(SOURCE MATERIAL begins)

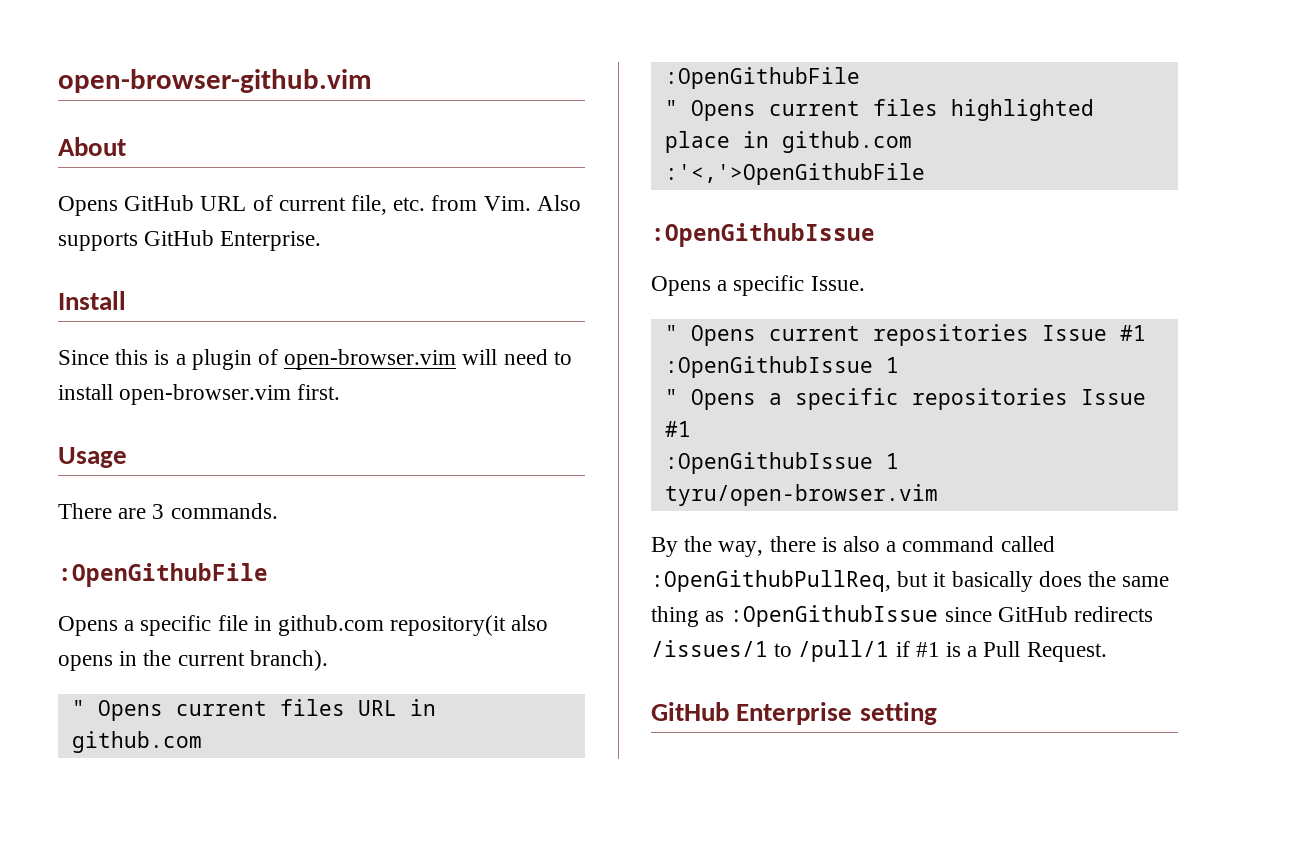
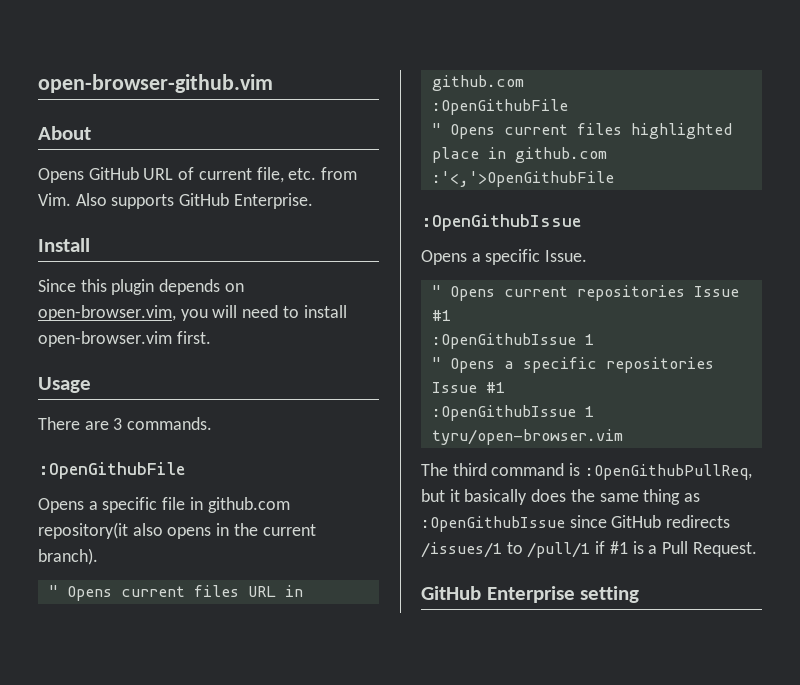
[154,349,457,370] is a plugin of open-browser.vim -> [111,279,244,295] [38,305,208,321] plugin depends on open-browser.vim, you
[651,536,1055,557] By the way, there is also a command called -> [421,463,581,476] The third command is

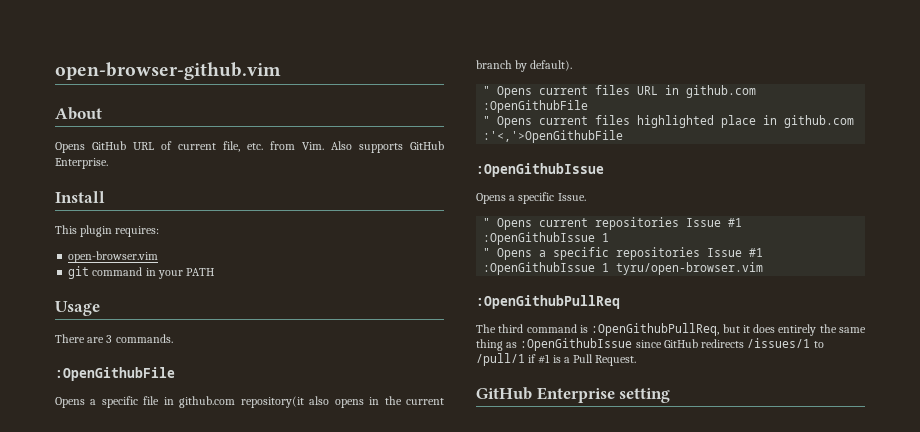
[38,279,244,295] [38,305,347,321] [38,331,211,347] Since this plugin depends on open-browser.vim, you will need to install open-browser.vim first. -> [55,225,160,237] [68,251,159,263] [68,266,215,279] This plugin requires: // open-browser.vim // git command in your PATH
[38,548,98,565] branch). -> [476,60,573,72] branch by default).
(623, 437) none -> [476,295,620,309] // :OpenGithubPullReq
[464,489,567,505] basically does -> [753,324,817,336] does entirely

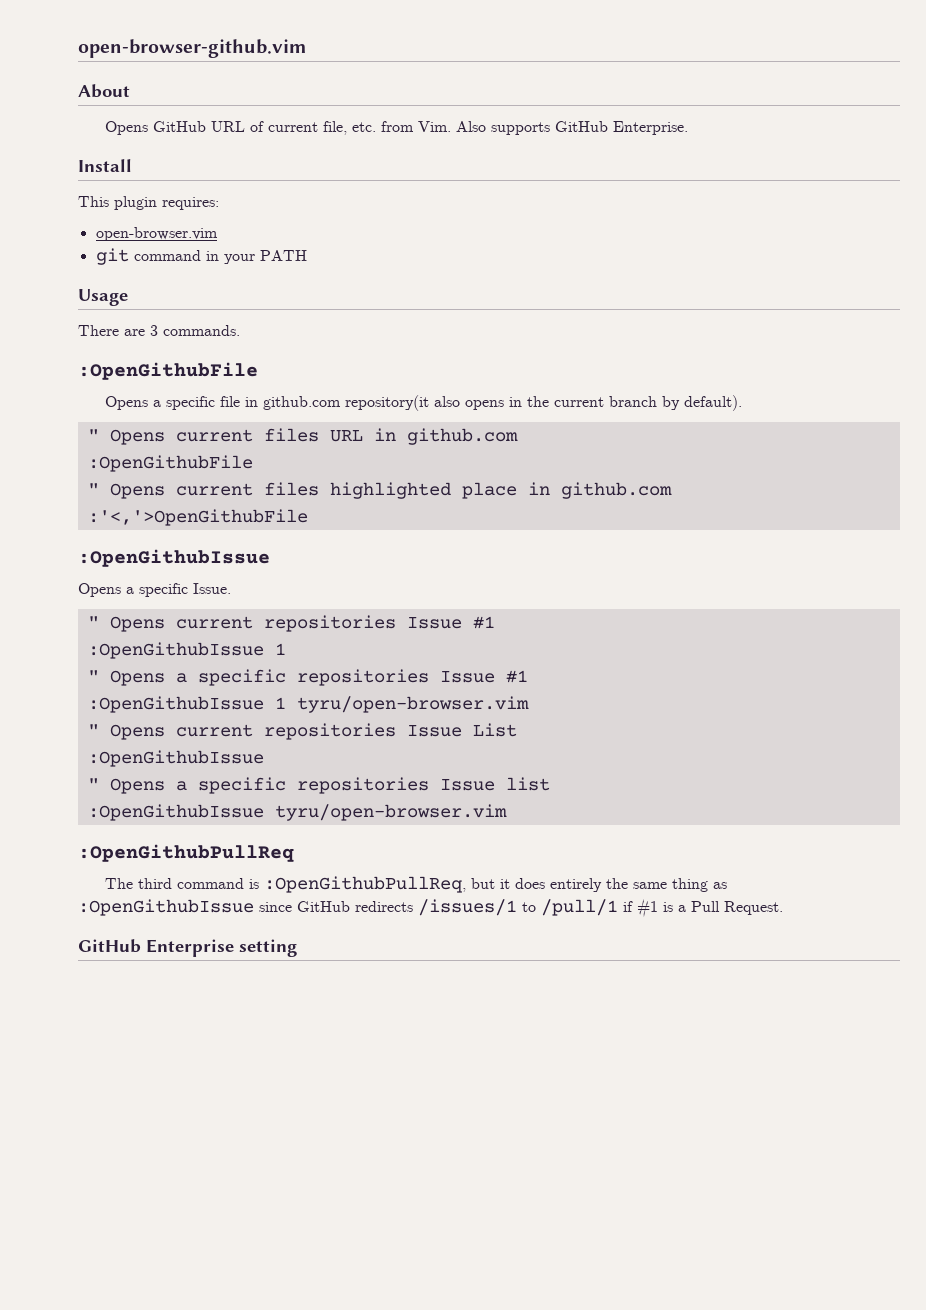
(764, 268) none -> [87,723,517,740] [87,750,264,767] [87,777,550,794] [87,804,507,821] // " Opens current repositories Issue List // :OpenGithubIssue // " Opens a specific repositories Issue list // :OpenGithubIssue tyru/open-browser.vim

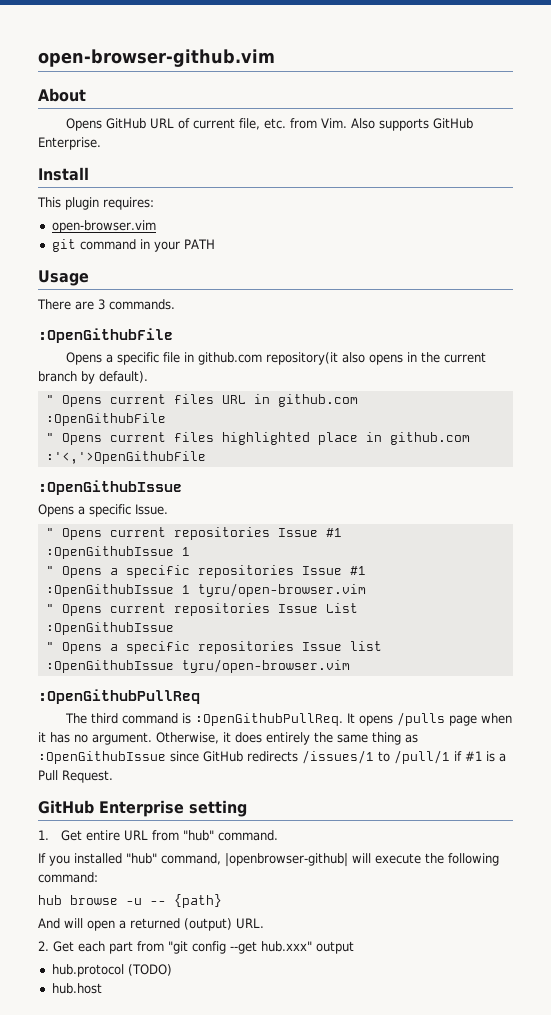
[263,876,495,893] :OpenGithubPullReq, but -> [194,712,512,726] [38,732,219,745] :OpenGithubPullReq. It opens /pulls page when it has no argument. Otherwise,
(297, 948) none -> [38,830,278,841] [38,853,499,867] [38,872,98,883] [38,894,222,908] [38,918,264,931] [38,941,354,954] [51,964,172,977] [51,983,102,994] // 1. Get entire URL from "hub" command. // If you installed "hub" command, |openbrowser-github| will execute the following command: // hub browse -u -- {path} // And will open a returned (output) URL. // 2. Get each part from "git config --get hub.xxx" output // hub.protocol (TODO) // hub.host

(SOURCE MATERIAL ends)

▶ _WORK TASK_: Up to and including the line containing "[651,536,1055,557] By the", repeat every line from the start of the data, but none of the pictures.

▶ _ANSWER_:
[154,349,457,370] is a plugin of open-browser.vim -> [111,279,244,295] [38,305,208,321] plugin depends on open-browser.vim, you
[651,536,1055,557] By the way, there is also a command called -> [421,463,581,476] The third command is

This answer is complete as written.